[Aim of the task]: Could you repeat the entries below exactly, but only from the line with "(775, 168) // -> (90, 129) none" through the line with "[364,980,447,993] voting process", and without any picture?

[Source data]:
= Beginning of Section =
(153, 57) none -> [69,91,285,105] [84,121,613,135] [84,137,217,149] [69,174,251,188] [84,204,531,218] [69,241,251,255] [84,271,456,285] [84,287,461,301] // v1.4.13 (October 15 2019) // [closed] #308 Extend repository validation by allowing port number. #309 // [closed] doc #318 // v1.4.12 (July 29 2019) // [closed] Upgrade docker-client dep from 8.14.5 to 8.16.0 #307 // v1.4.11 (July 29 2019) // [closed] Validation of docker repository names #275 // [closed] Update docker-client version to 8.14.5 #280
= End of Section =
= Beginning of Section =
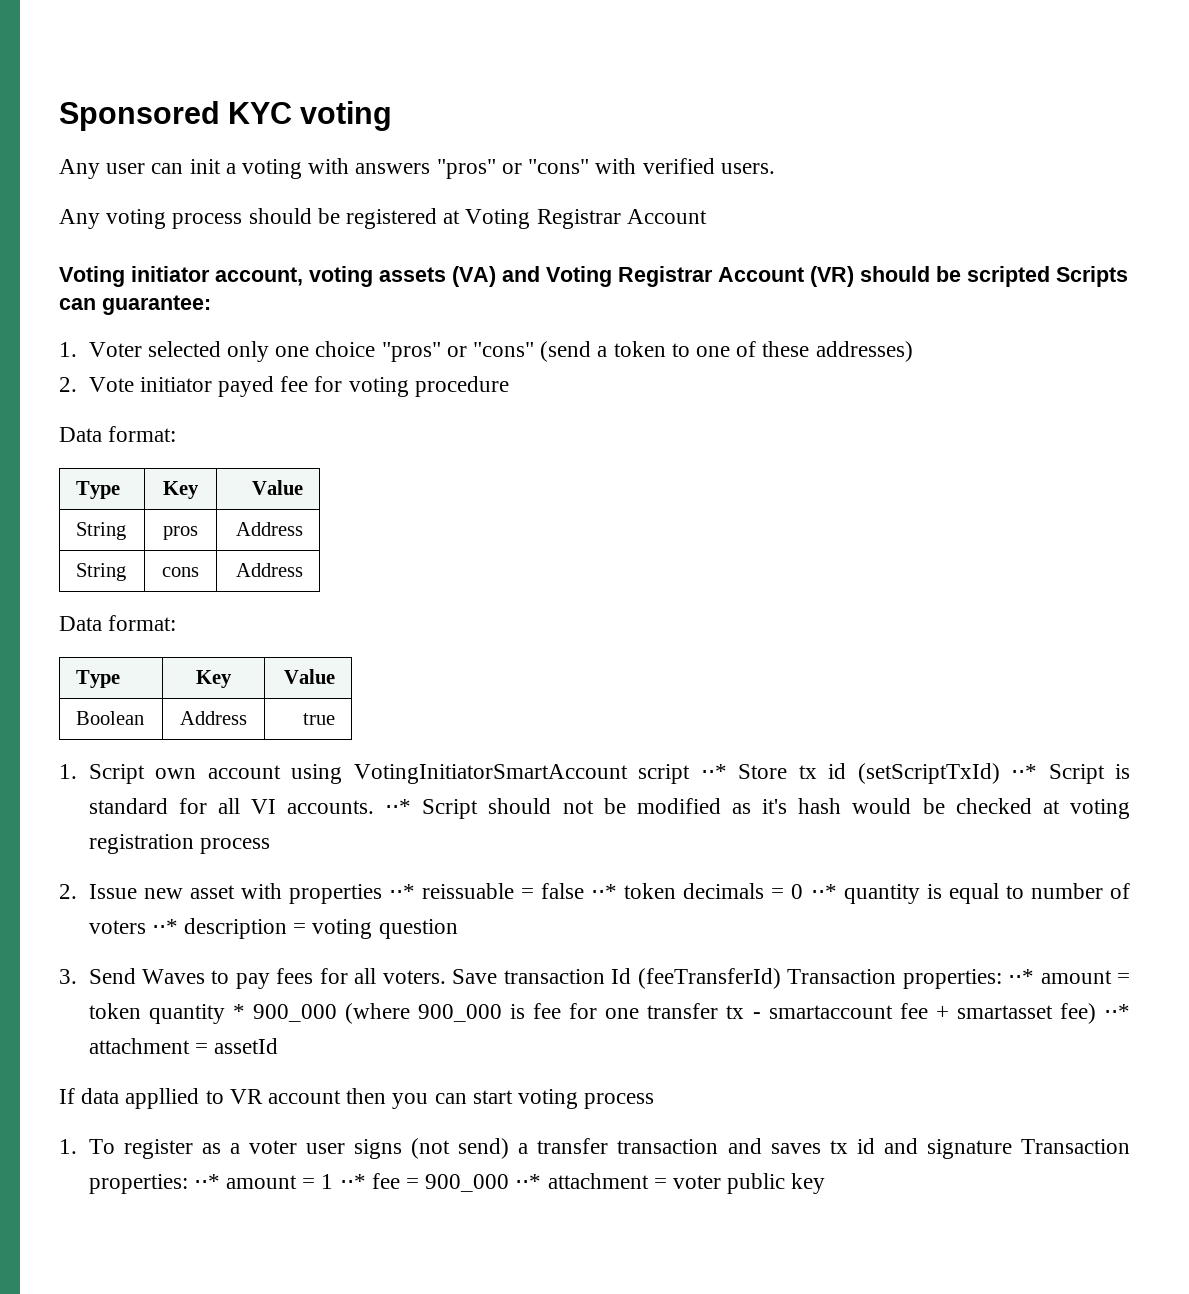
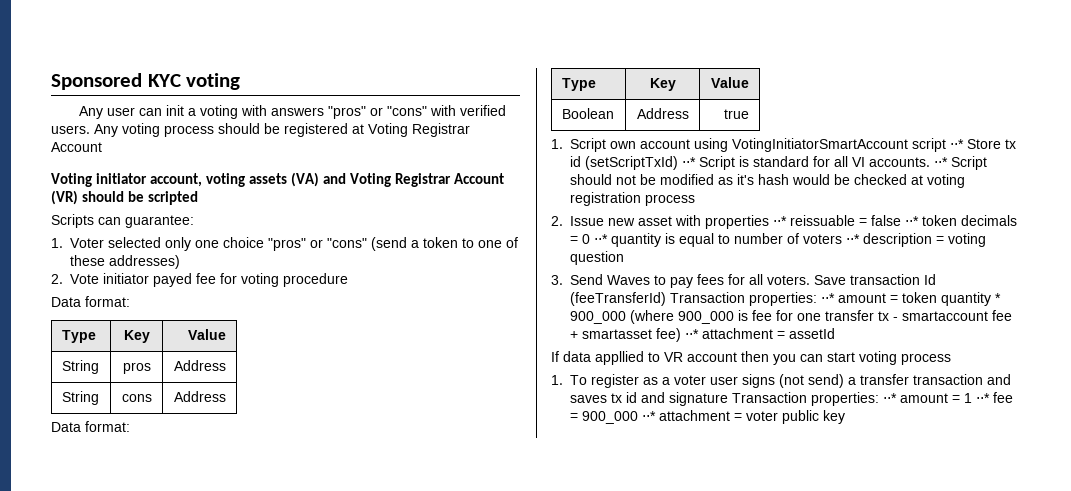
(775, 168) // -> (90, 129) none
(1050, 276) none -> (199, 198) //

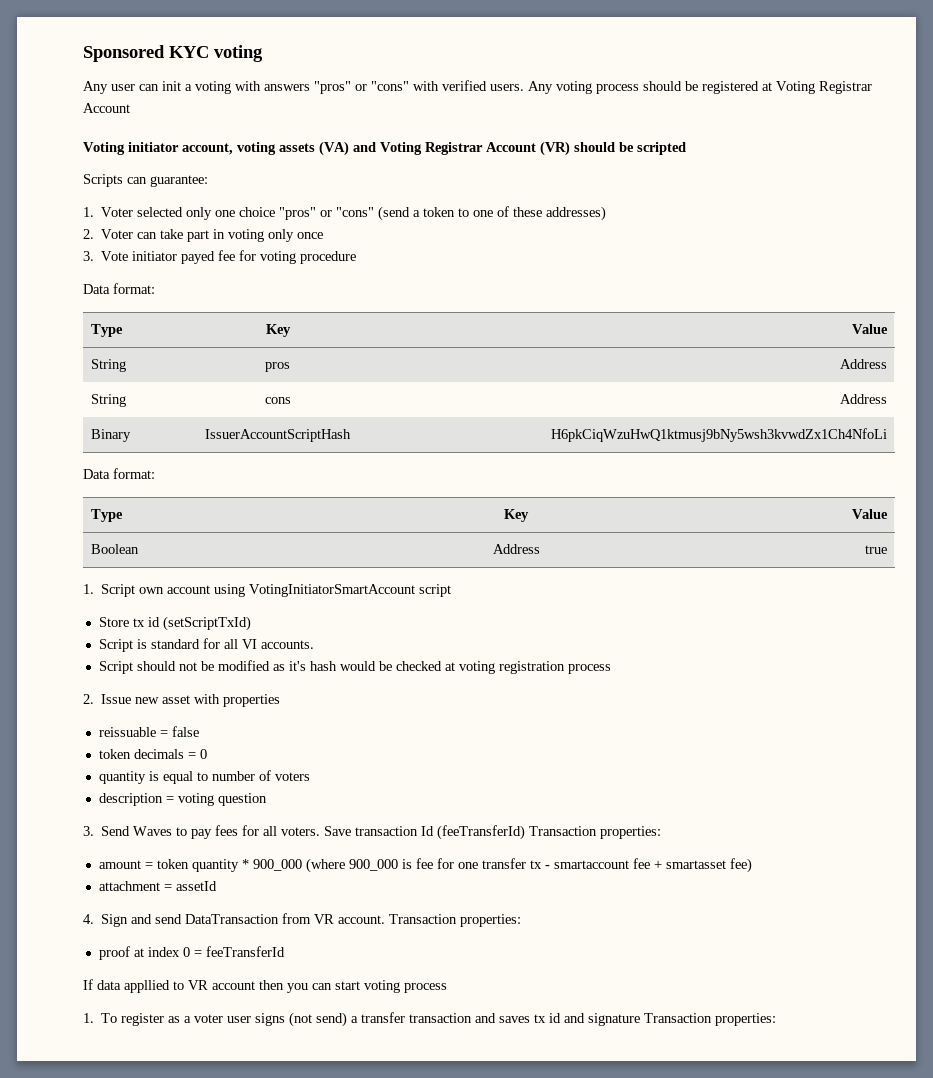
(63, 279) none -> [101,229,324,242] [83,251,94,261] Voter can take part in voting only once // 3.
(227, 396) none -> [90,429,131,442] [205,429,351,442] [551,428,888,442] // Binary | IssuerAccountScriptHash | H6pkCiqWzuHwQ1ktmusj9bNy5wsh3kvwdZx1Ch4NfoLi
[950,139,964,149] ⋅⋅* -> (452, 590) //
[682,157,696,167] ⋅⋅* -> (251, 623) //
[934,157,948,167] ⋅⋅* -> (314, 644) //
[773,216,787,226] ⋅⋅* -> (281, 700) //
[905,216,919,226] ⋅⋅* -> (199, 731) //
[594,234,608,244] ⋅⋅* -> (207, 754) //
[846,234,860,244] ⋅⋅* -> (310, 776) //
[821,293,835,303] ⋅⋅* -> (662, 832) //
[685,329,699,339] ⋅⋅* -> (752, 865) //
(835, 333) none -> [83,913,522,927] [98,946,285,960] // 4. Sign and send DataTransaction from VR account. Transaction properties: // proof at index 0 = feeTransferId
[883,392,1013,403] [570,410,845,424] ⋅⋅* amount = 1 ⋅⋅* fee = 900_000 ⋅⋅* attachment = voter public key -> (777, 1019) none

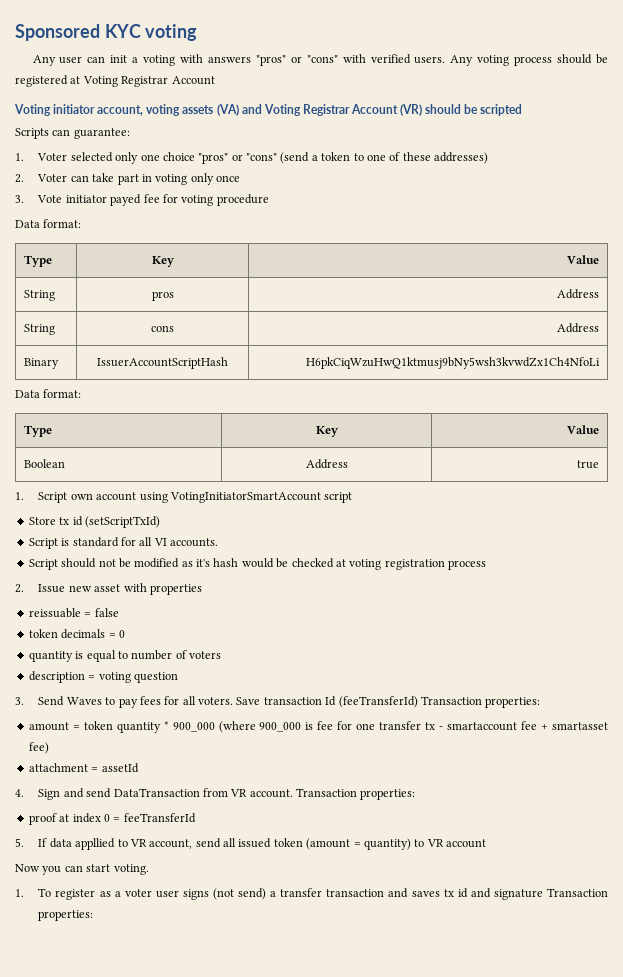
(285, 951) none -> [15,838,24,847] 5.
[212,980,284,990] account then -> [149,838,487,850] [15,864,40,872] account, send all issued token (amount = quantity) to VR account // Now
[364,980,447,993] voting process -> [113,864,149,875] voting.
= End of Section =
[Result]:
(775, 168) // -> (90, 129) none
(1050, 276) none -> (199, 198) //

(63, 279) none -> [101,229,324,242] [83,251,94,261] Voter can take part in voting only once // 3.
(227, 396) none -> [90,429,131,442] [205,429,351,442] [551,428,888,442] // Binary | IssuerAccountScriptHash | H6pkCiqWzuHwQ1ktmusj9bNy5wsh3kvwdZx1Ch4NfoLi
[950,139,964,149] ⋅⋅* -> (452, 590) //
[682,157,696,167] ⋅⋅* -> (251, 623) //
[934,157,948,167] ⋅⋅* -> (314, 644) //
[773,216,787,226] ⋅⋅* -> (281, 700) //
[905,216,919,226] ⋅⋅* -> (199, 731) //
[594,234,608,244] ⋅⋅* -> (207, 754) //
[846,234,860,244] ⋅⋅* -> (310, 776) //
[821,293,835,303] ⋅⋅* -> (662, 832) //
[685,329,699,339] ⋅⋅* -> (752, 865) //
(835, 333) none -> [83,913,522,927] [98,946,285,960] // 4. Sign and send DataTransaction from VR account. Transaction properties: // proof at index 0 = feeTransferId
[883,392,1013,403] [570,410,845,424] ⋅⋅* amount = 1 ⋅⋅* fee = 900_000 ⋅⋅* attachment = voter public key -> (777, 1019) none

(285, 951) none -> [15,838,24,847] 5.
[212,980,284,990] account then -> [149,838,487,850] [15,864,40,872] account, send all issued token (amount = quantity) to VR account // Now
[364,980,447,993] voting process -> [113,864,149,875] voting.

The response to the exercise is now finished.